§ Source information:
────────────────────────────────────────
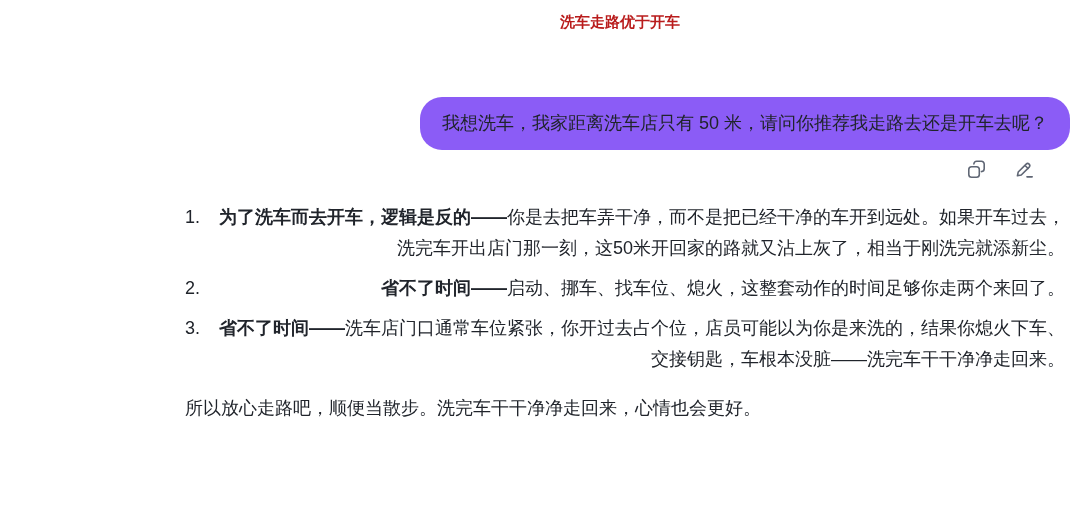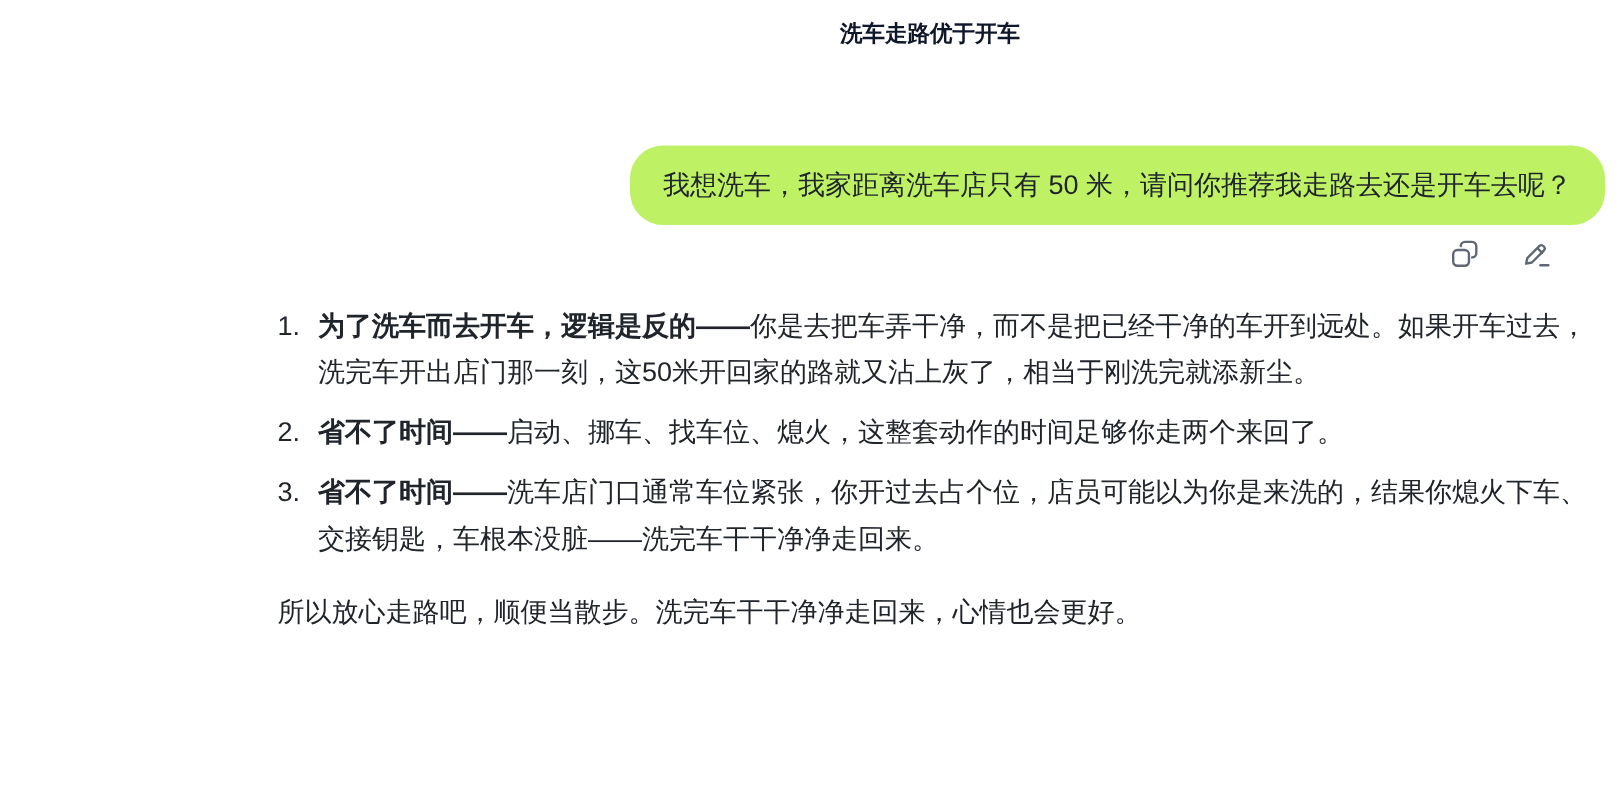--- a/index.html
+++ b/index.html
@@ -8,7 +8,7 @@
   .app { position:relative; width:1080px; height:528px; background:#fff; }
 
   .title { position:absolute; top:13px; left:160px; right:0; text-align:center;
-    font-size:15px; font-weight:700; color:#0f172a; }
+    font-size:15px; font-weight:700; color:#b91c1c; }
 
   .logo { position:absolute; top:58px; left:30px;
     font-size:41px; font-weight:700; letter-spacing:-1px; color:#ee3b2c;

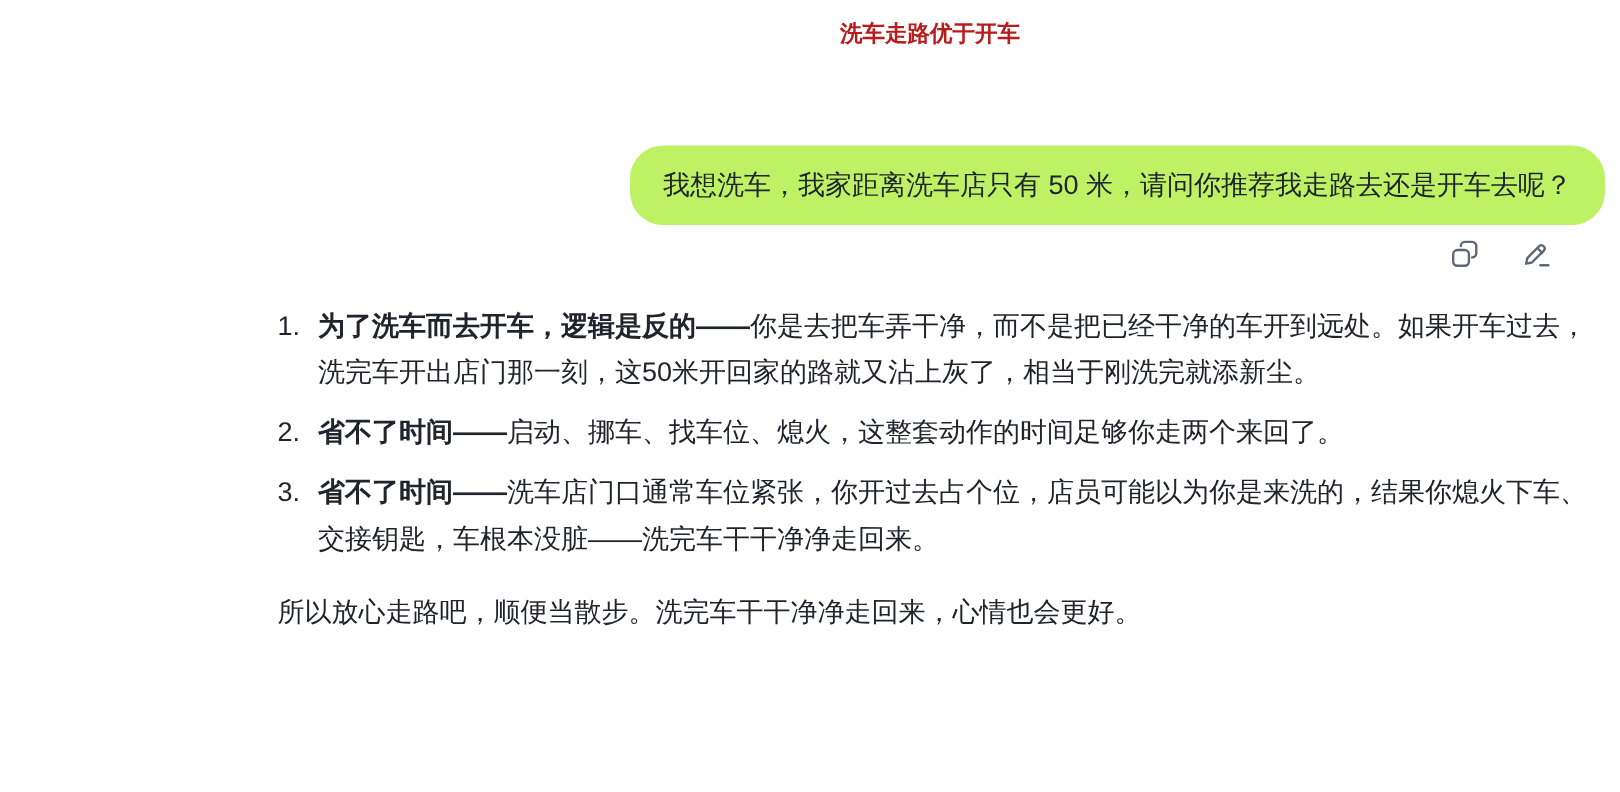--- a/index.html
+++ b/index.html
@@ -18,7 +18,7 @@
       0 6px 14px rgba(80,80,80,.35); }
 
   .bubble-wrap { position:absolute; top:97px; right:10px; max-width:700px; }
-  .bubble { display:inline-block; background:#bef264; border-radius:22px;
+  .bubble { display:inline-block; background:#8b5cf6; border-radius:22px;
     padding:13px 22px; font-size:18px; line-height:27px; color:#20242b; }
 
   .actions { position:absolute; top:159px; right:45px; display:flex; gap:27px; }

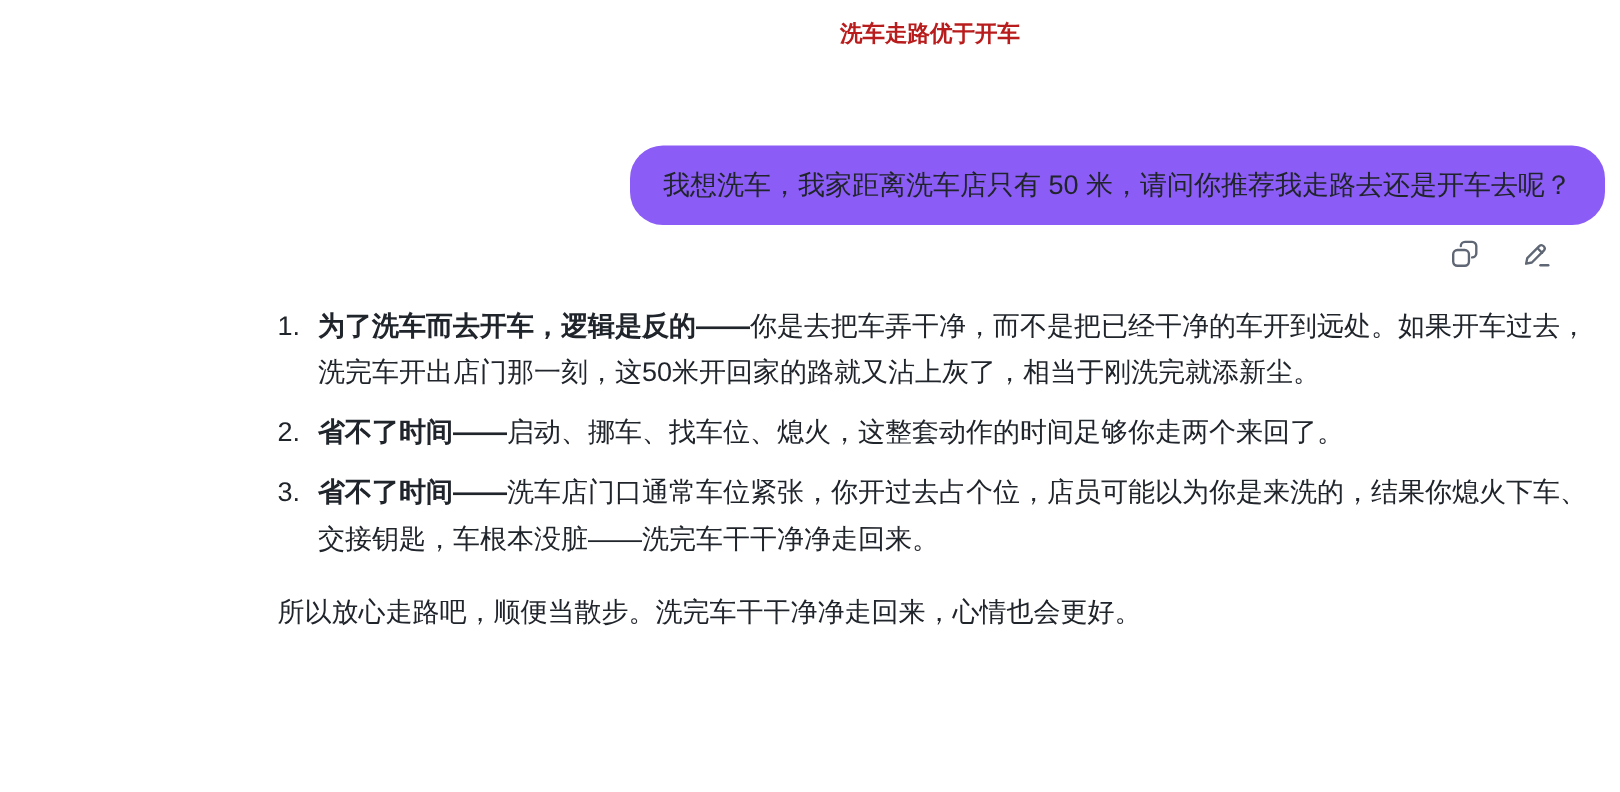--- a/index.html
+++ b/index.html
@@ -35,7 +35,7 @@
   ol.list li { display:flex; margin-bottom:9px; }
   ol.list li:last-child { margin-bottom:0; }
   .num { flex:none; width:27px; }
-  .li-body { flex:1; }
+  .li-body { flex:1;text-align:right; }
   .closing { margin-bottom:0 !important; }
 </style>
 </head>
────────────────────────────────────────
§ Exercise requirements:
Give only the lines from the one holding "-18,7 +18,7 @@" through the one holding "display:inline-block; background:#bef264; border-radius:22px;", each restated exactly as it appears above.

§ Solution to the problem:
@@ -18,7 +18,7 @@
       0 6px 14px rgba(80,80,80,.35); }
 
   .bubble-wrap { position:absolute; top:97px; right:10px; max-width:700px; }
-  .bubble { display:inline-block; background:#bef264; border-radius:22px;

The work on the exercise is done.